#### Records

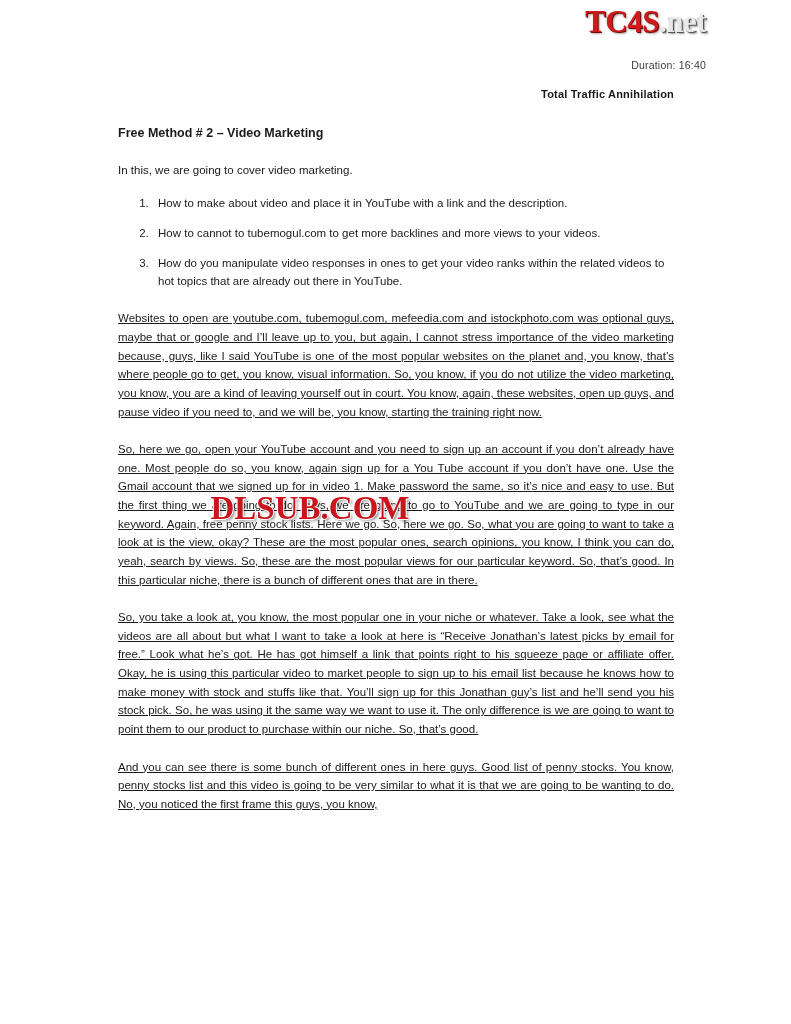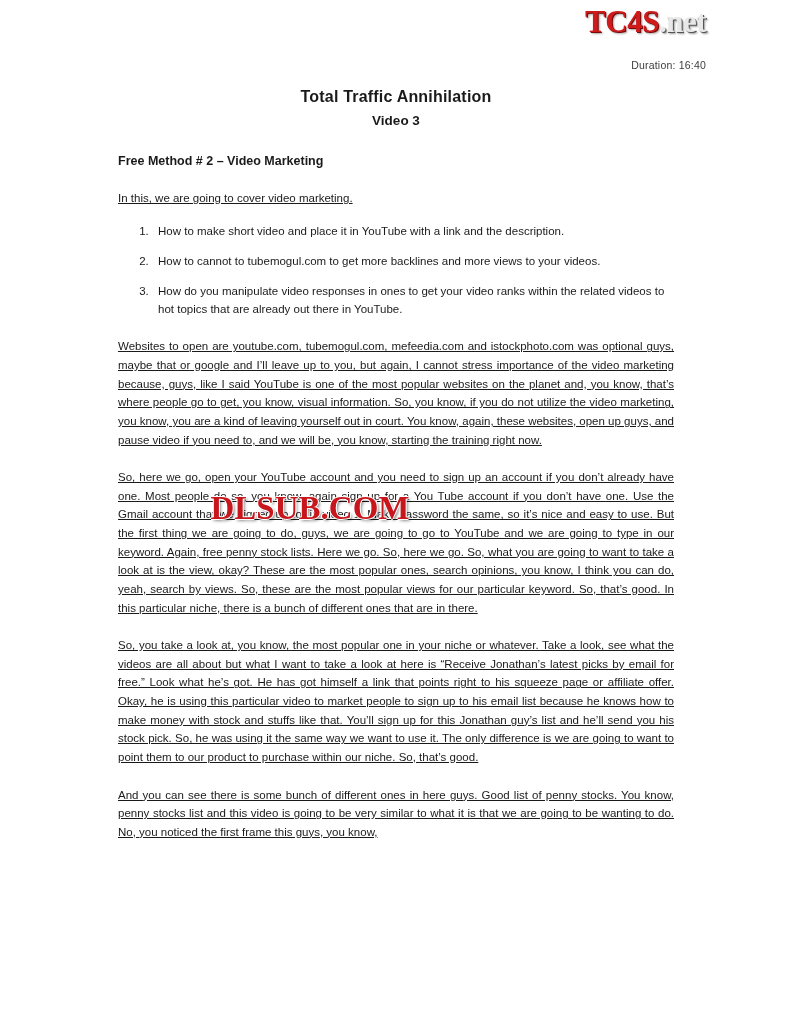"Total Traffic Annihilation" h1.title { font-size: 16px -> 11px; text-align: center -> right }
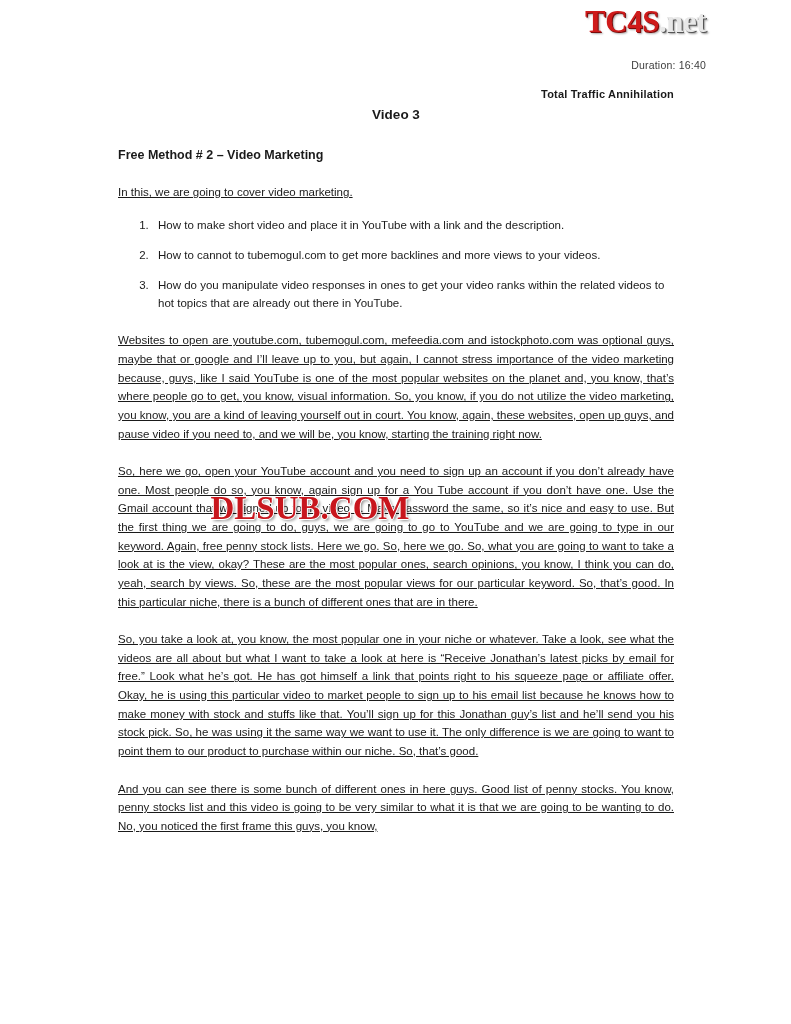"Video 3" h2.subtitle { html: <h2>Video 3</h2> -> none }
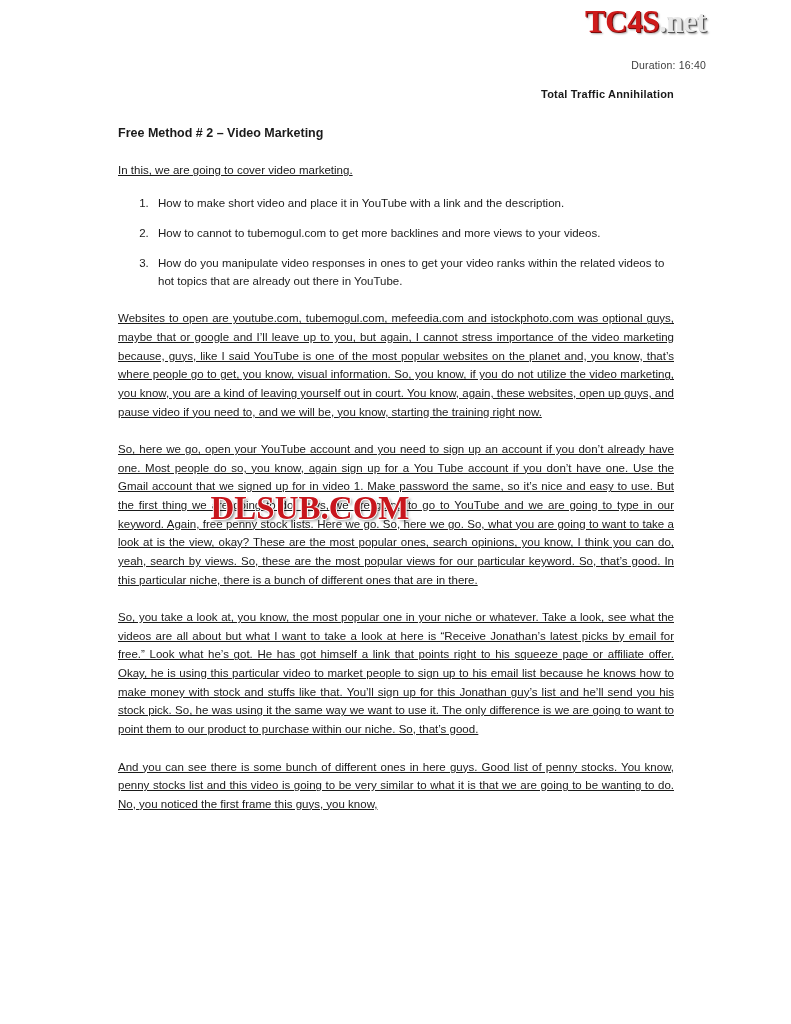"In this, we are going" p.intro { text-decoration: underline -> none }
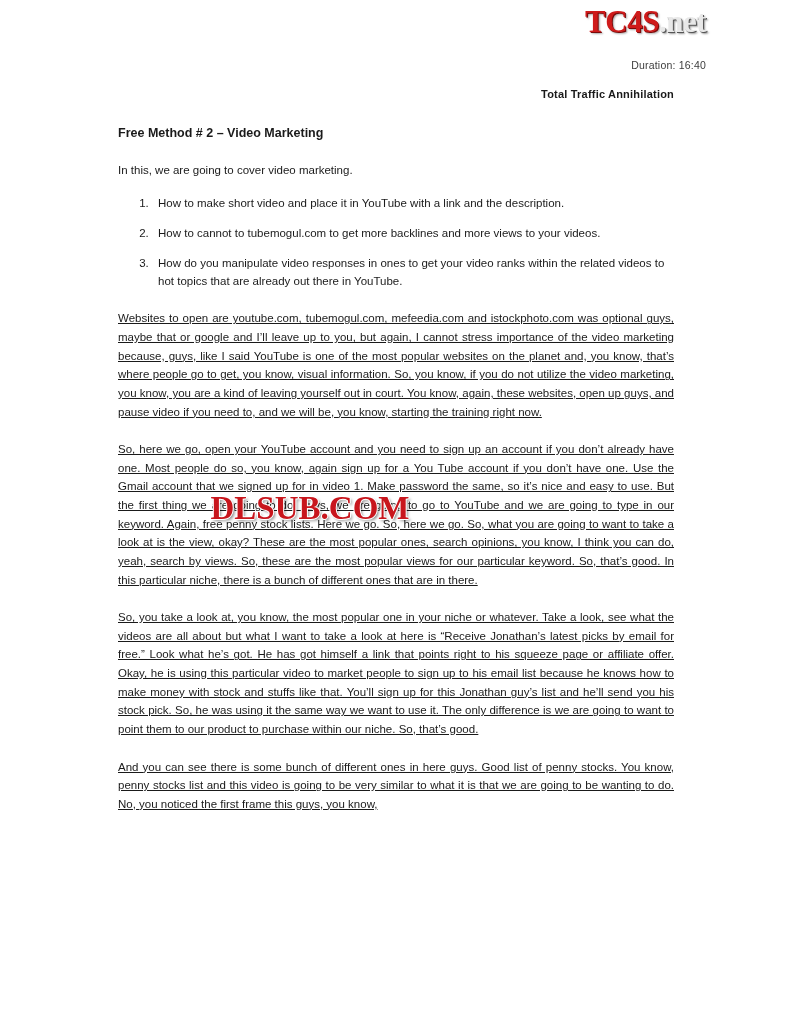"How to make short video" li { text: short -> about }
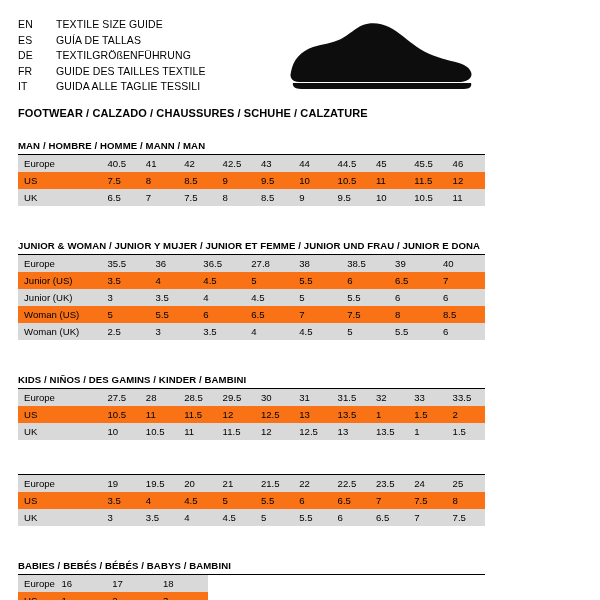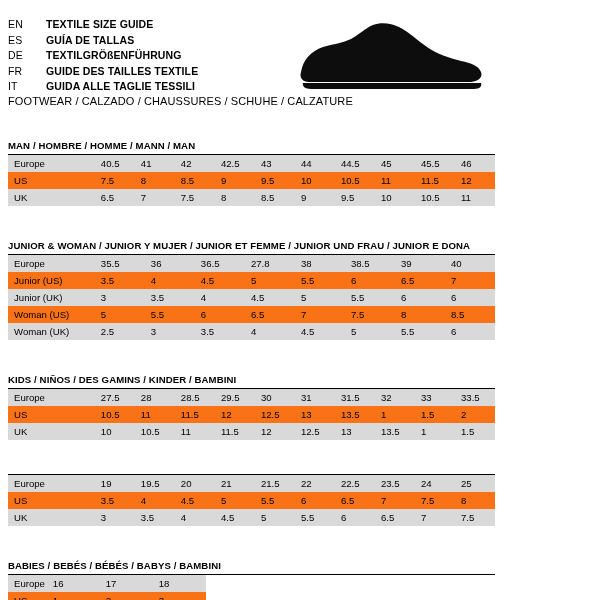"EN" .page { padding: 0 8px -> 0 18px }
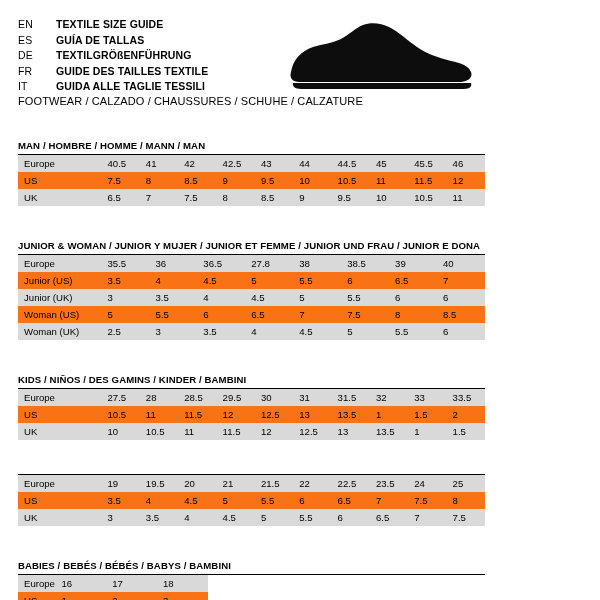"TEXTILE SIZE GUIDE" .lang-title { font-weight: bold -> normal }
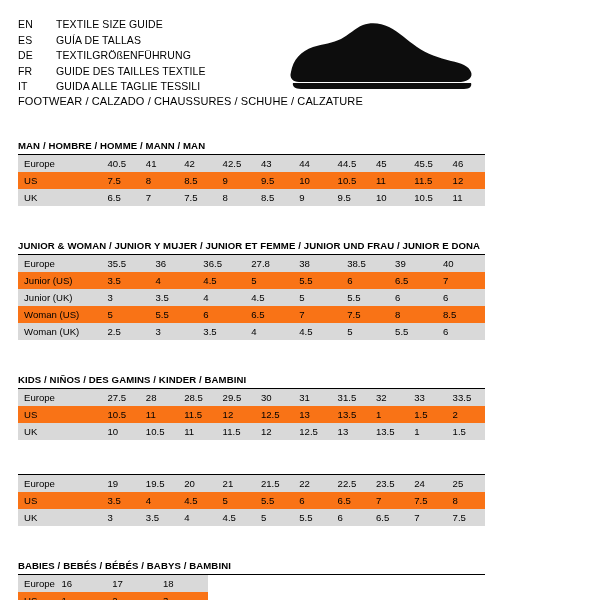"FOOTWEAR / CALZADO / CHAUSSURES" .section-title { font-weight: normal -> bold; margin-top: 0 -> 12px }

########

What to produce:
The copy has to start at the line that contains "padding: 0 8px" and end at the last line of the material above, matching the original exactly and holding no pictures.

Exercise output:
"EN" .page { padding: 0 8px -> 0 18px }
"TEXTILE SIZE GUIDE" .lang-title { font-weight: bold -> normal }
"FOOTWEAR / CALZADO / CHAUSSURES" .section-title { font-weight: normal -> bold; margin-top: 0 -> 12px }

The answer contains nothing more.